Correre per avere di più: ma il nostro cuore non può trovare riposo se non in Dio.

Nelle nostre famiglie diventiamo matti per avere, corriamo come dei dannati e ci impegniamo, facciamo i salti mortali per metterci a posto e per mettere a posto i figli: quando tutto sembra a posto, abbiamo perso la salute, oppure la famiglia si è rotta, oppure non c’è più intesa e amore.

Oppure diventiamo matti per avere il voto migliore, per essere più belle/i, per avere il ragazzo/a più figo/a: e poi quando ce l’abbiamo, appunto ce l’abbiamo ma non siamo: siamo incapaci di instaurare una relazione vera.

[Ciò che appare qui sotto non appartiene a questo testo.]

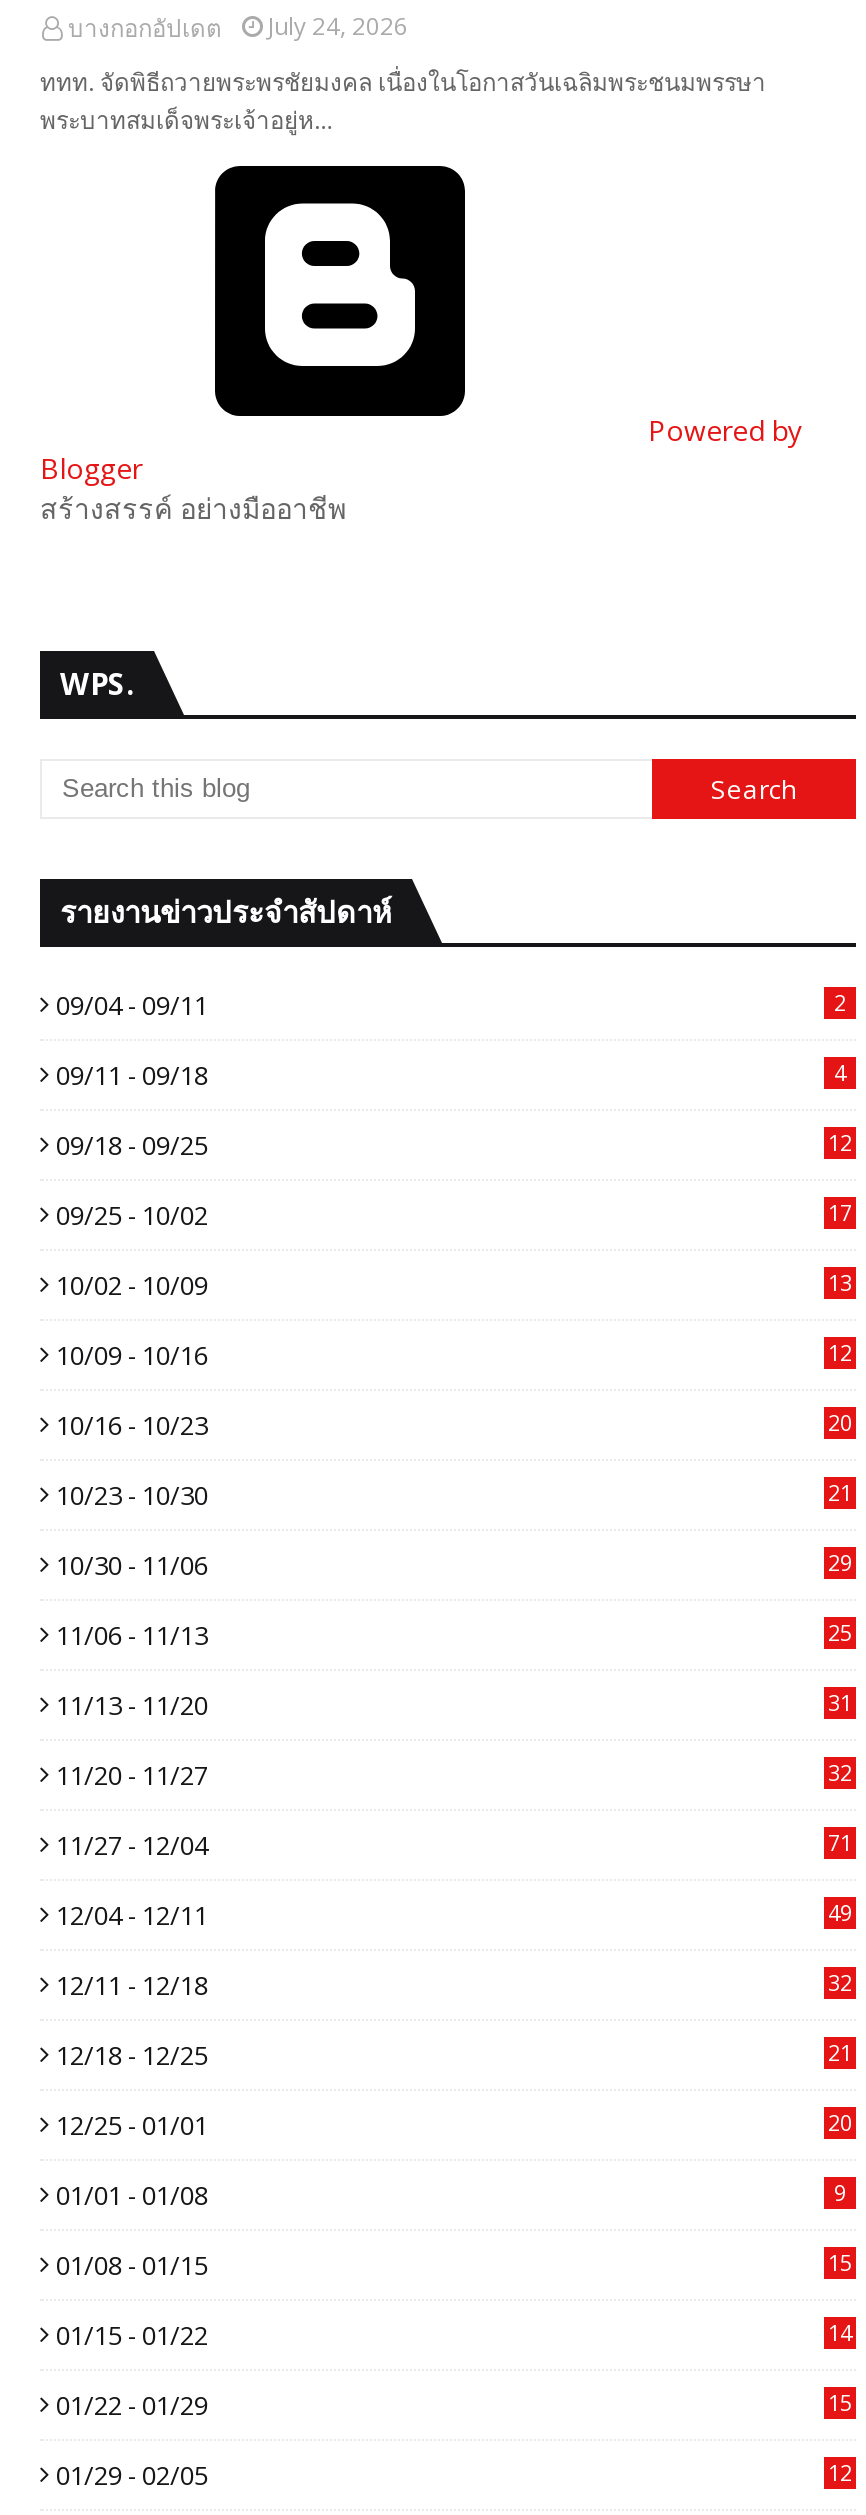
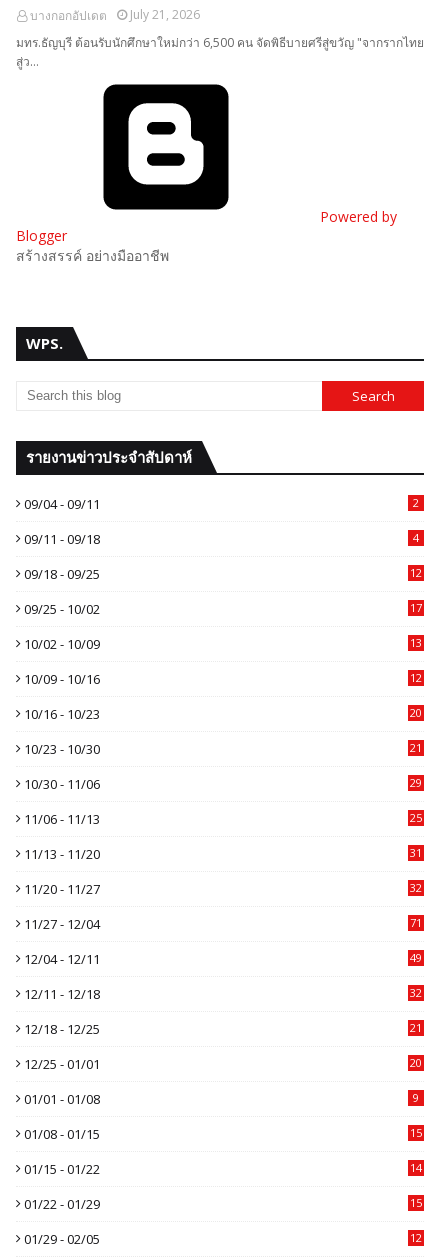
[68,9,408,45] บางกอกอัปเดต July 24, 2026 -> [30,6,200,24] บางกอกอัปเดต July 21, 2026
[40,65,766,137] ททท. จัดพิธีถวายพระพรชัยมงคล เนื่องในโอกาสวันเฉลิมพระชนมพรรษา | พระบาทสมเด็จพระเจ้าอยู่ห… -> [16,34,424,70] มทร.ธัญบุรี ต้อนรับนักศึกษาใหม่กว่า 6,500 คน จัดพิธีบายศรีสู่ขวัญ "จากรากไทย | สู่ว…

Tante volte la cupidigia si manifesta anche a livello di fede o di religione, meglio. Dobbiamo arrivare chissà dove, dobbiamo capire di più e avere più valori e… ma ci dimentichiamo di Dio. In tutti questi casi è il lievito dei farisei che ci prende, la conseguenza è che ognuno di noi usa quello che ha (cose, conoscenza e religione) come una clava da dare in testa all’altro. E via con le accuse: ma tu sei fuori dal mondo, ma tu guardi solo al materiale; ma sai cosa vuol dire vivere all’interno della società al giorno d’oggi? Ma cosa è più importante nella vita?

La cupidigia non porta alla carità, alla condivisione, all’amore fraterno ma alla divisione: devo costruirmi dei granai più grandi, per me, per potere dire: anima mia, riposa, mangia, bevi e godi. Questa diventa la nostra morte (bellissimo al riguardo l’Avaro di Molière da leggere o da vedere interpretato dal Alberto Sordi).

La cupidigia ci porta all’obesità così come è descritta da Gaber! 

La felicità non è avere quello che si desidera, ma desiderare quello che si ha.

Oscar Wilde

Il “pieno” della ricchezza sembra camuffare il desolante “vuoto”, la penosa carenza di intelligenza e di sapienza del ricco. La carenza di intelligenza diviene anche mancanza di relazioni e rifiuto di fraternità perché l’orizzonte interiore ed esistenziale del ricco è tutto assorbito dal proprio ego: egli “arricchisce per sé” dimenticando Dio e i fratelli.